18 Haziran 2014

Serçeler

Bir serçe gelip balkona kondu. Ekmek kırıntıları için gelmişti besbelli, ya kendisi yiyecek ya da yavrularına götürecekti. İncecik bacaklarına takıldı gözüm. Bir kibrit çöpünden bile daha inceydiler. Biraz daha kalın olsalardı ya, diye geçirdim içimden. Serçe konuşabilseydi elbette bu fikrimi ona da açardım. Bacaklarınız, derdim, Serçe Hanım, biraz daha kalın olabilirlerdi, siz ne dersiniz bu konuda? Ne var ki bunu söyleme imkânım yoktu. Söylesem bile bir karşılık alma imkânım yoktu. Aslında söylemeyi düşündüm de bunu, cevap gelmeyeceğini bile bile serçeye açabilirdim fikrimi, gelgelelim yalnız değildim, insanlar vardı yanımda, deli mi ne, diye düşünmeleri işten bile olmazdı; öyle ya, bir serçeyle konuşmaya kalkan birine deli denmez de ne denir?

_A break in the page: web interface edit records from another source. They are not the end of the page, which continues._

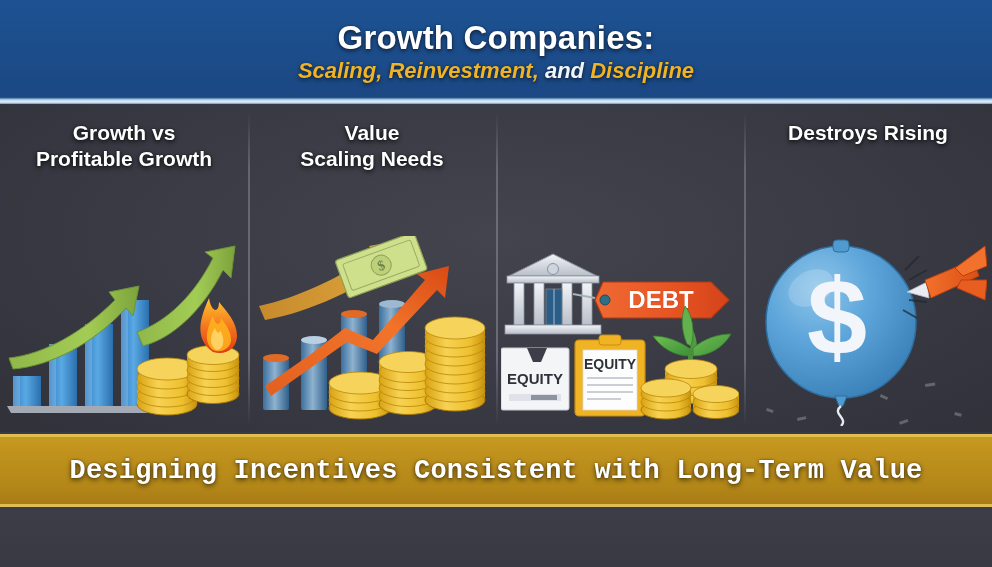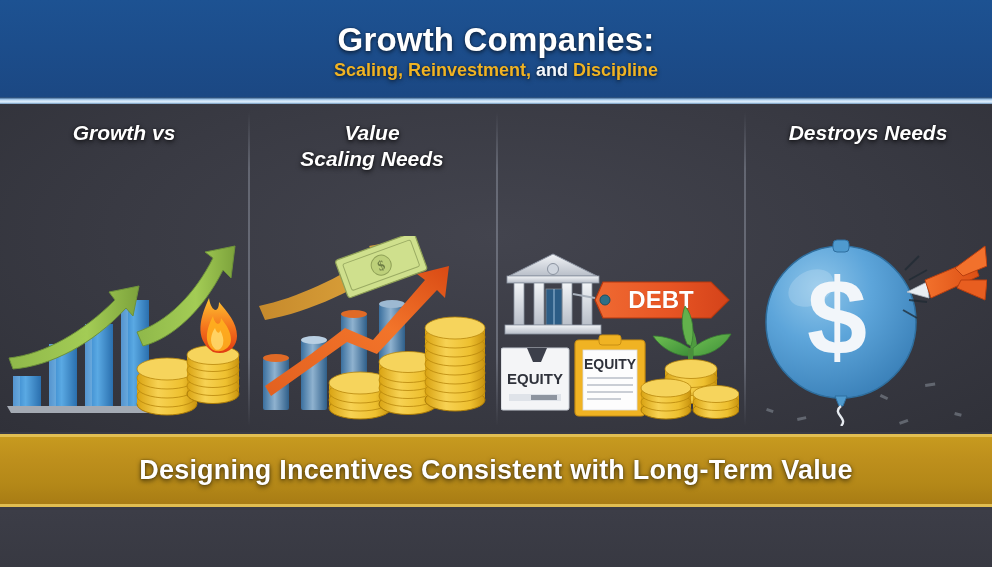--- a/index.html
+++ b/index.html
@@ -39,9 +39,10 @@
     margin-bottom:3px;
   }
   .subtitle {
-    font-size:18px; font-weight:bold; line-height:1.1;
+    font-size:22px; font-weight:bold; line-height:1.1;
     text-shadow:0 2px 4px rgba(0,0,0,.55), 0 0 2px rgba(0,0,0,.35);
     white-space:nowrap;
+    font-style:italic;
   }
   .sub-gold { color:#f0b323; }
   .sub-white { color:#f2f6fb; }

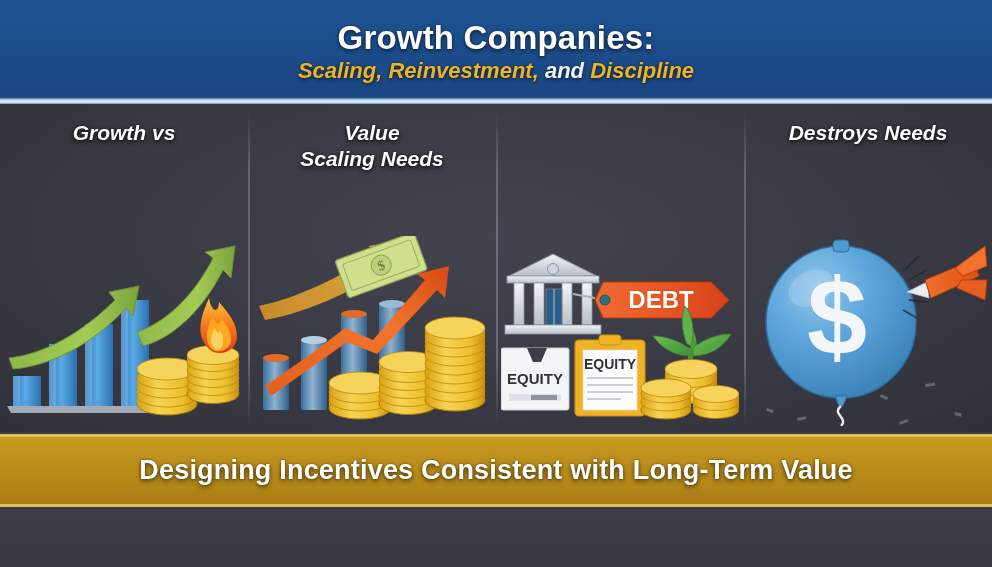--- a/index.html
+++ b/index.html
@@ -75,7 +75,6 @@
     text-shadow:0 2px 5px rgba(0,0,0,.75), 0 0 2px rgba(0,0,0,.6);
     padding:0 6px;
     height:58px;
-    font-style:italic;
   }
   .art {
     flex:1 1 auto;

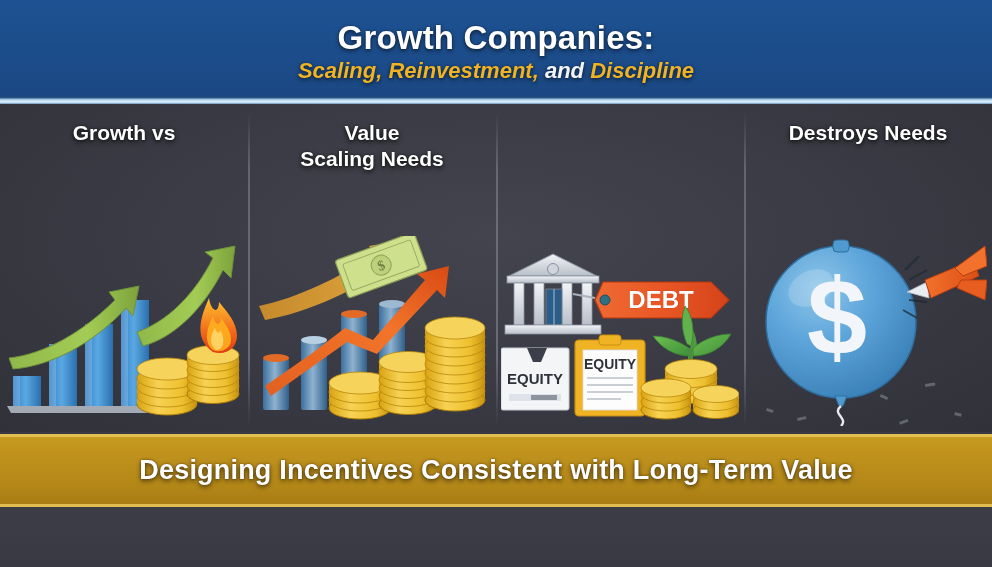--- a/index.html
+++ b/index.html
@@ -395,7 +395,7 @@
 
     <div class="panel">
       <div class="panel-title">
-        <div>Destroys Needs</div>
+        <div>Destroys Rising</div>
       </div>
       <div class="art">
         <svg width="238" height="190" viewBox="0 0 238 190">

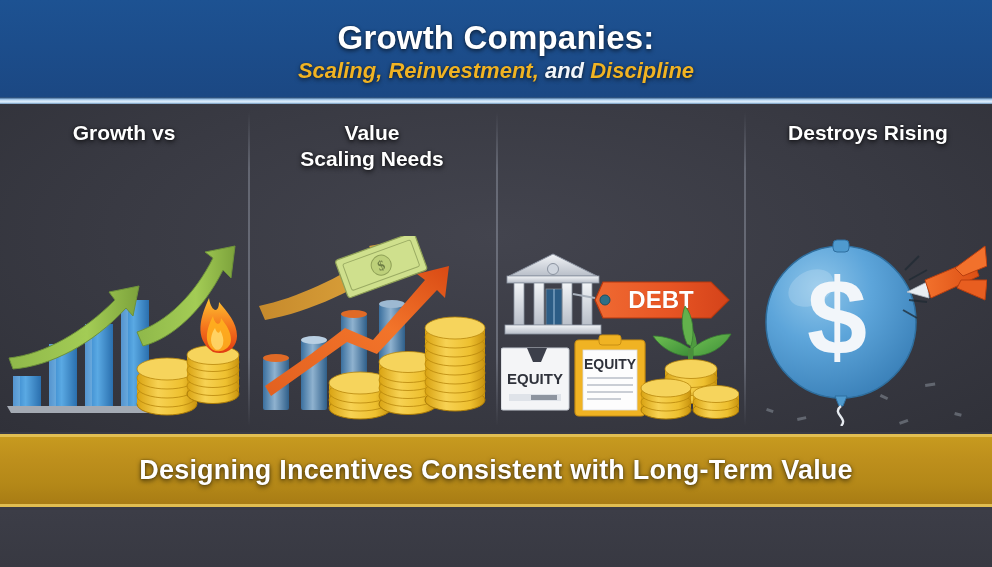--- a/index.html
+++ b/index.html
@@ -129,6 +129,7 @@
     <div class="panel">
       <div class="panel-title">
         <div>Growth vs</div>
+        <div>Profitable Growth</div>
       </div>
       <div class="art">
         <svg width="238" height="190" viewBox="0 0 238 190">

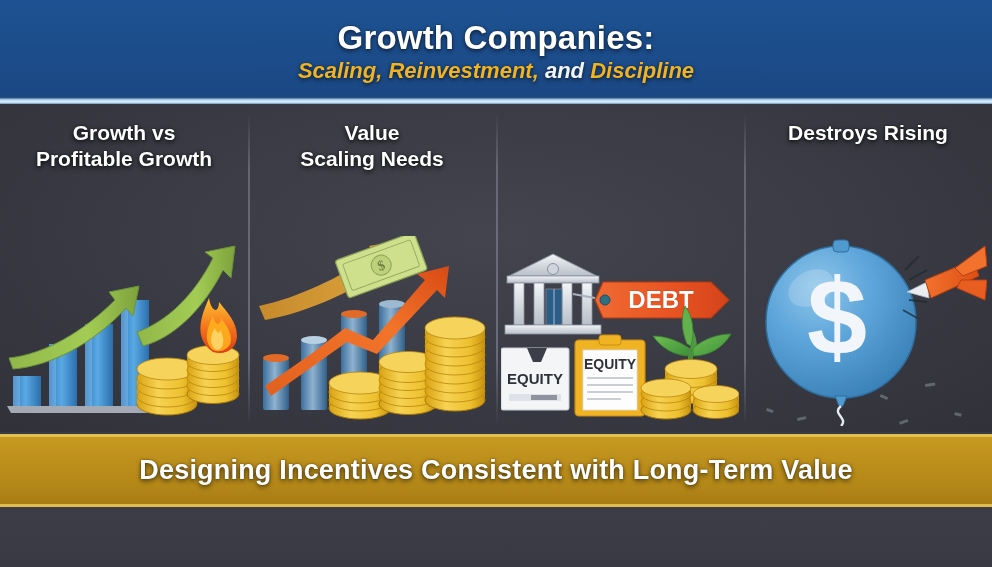--- a/index.html
+++ b/index.html
@@ -102,7 +102,7 @@
   .banner-text{
     font-size:27px; font-weight:bold; color:#ffffff;
     text-shadow:0 2px 5px rgba(0,0,0,.6), 0 0 2px rgba(0,0,0,.45);
-    letter-spacing:.2px; white-space:nowrap;
+    letter-spacing:.2px; white-space:nowrap;font-family:Liberation Mono, monospace;
   }
   .footer-base{
     position:absolute; left:0; right:0; top:78px; bottom:0;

Halbuki bir serçeyle konuşmaktan daha mantıklı, daha doğal ne olabilir? Diyecekler ki, konuşmak karşılıklı yapılan bir eylemdir, serçeyle tek taraflı konuşmanın neresi mantıklı? Ben de diyeceğim ki, ömrümüz boyunca insanlarla konuşup duruyoruz da sanki hep karşılıklı mı konuşuyoruz? Milyonlarca insan birbirini anlamamaktan, anlaşılmamaktan yakınmıyor mu? Hal böyleyken ha bir serçeyle konuşmuşsun, ha bir insanla, bir farkı var mı? 
***
Dişi serçeyle erkek serçeyi birbirinden ayırt etmeyi çok küçükken annem öğretmişti bana. Güneşli bir günde avludaydık. Tellerin üstündeki serçeleri gösterip, “Bak, şu irice olanlar erkek, ayrıca göğüslerinde ve sırtlarında siyahlıklar var. Öbürleri ise dişi, hem siyah renkleri çok az, hem de biraz daha küçükler.” O gün annem bunu öğretmese belki hayatım boyunca dişi serçeleri erkeklerinden ayırt etmek aklımdan geçmeyecekti. Ve bence hayatımda sahip olduğum en değerli bilgilerden biri bu. Şaka değil, sahiden öyle.

Bilgi çağında yaşadığımız söyleniyor, bilgi toplumu söylentileri falan… Handiyse bilgi denizinde boğulacağız. Peki de, sahip olduğumuz bilgilerin hangisi değerli, hangisi değersiz? Ne kadarı gerekli ne kadarı gereksiz?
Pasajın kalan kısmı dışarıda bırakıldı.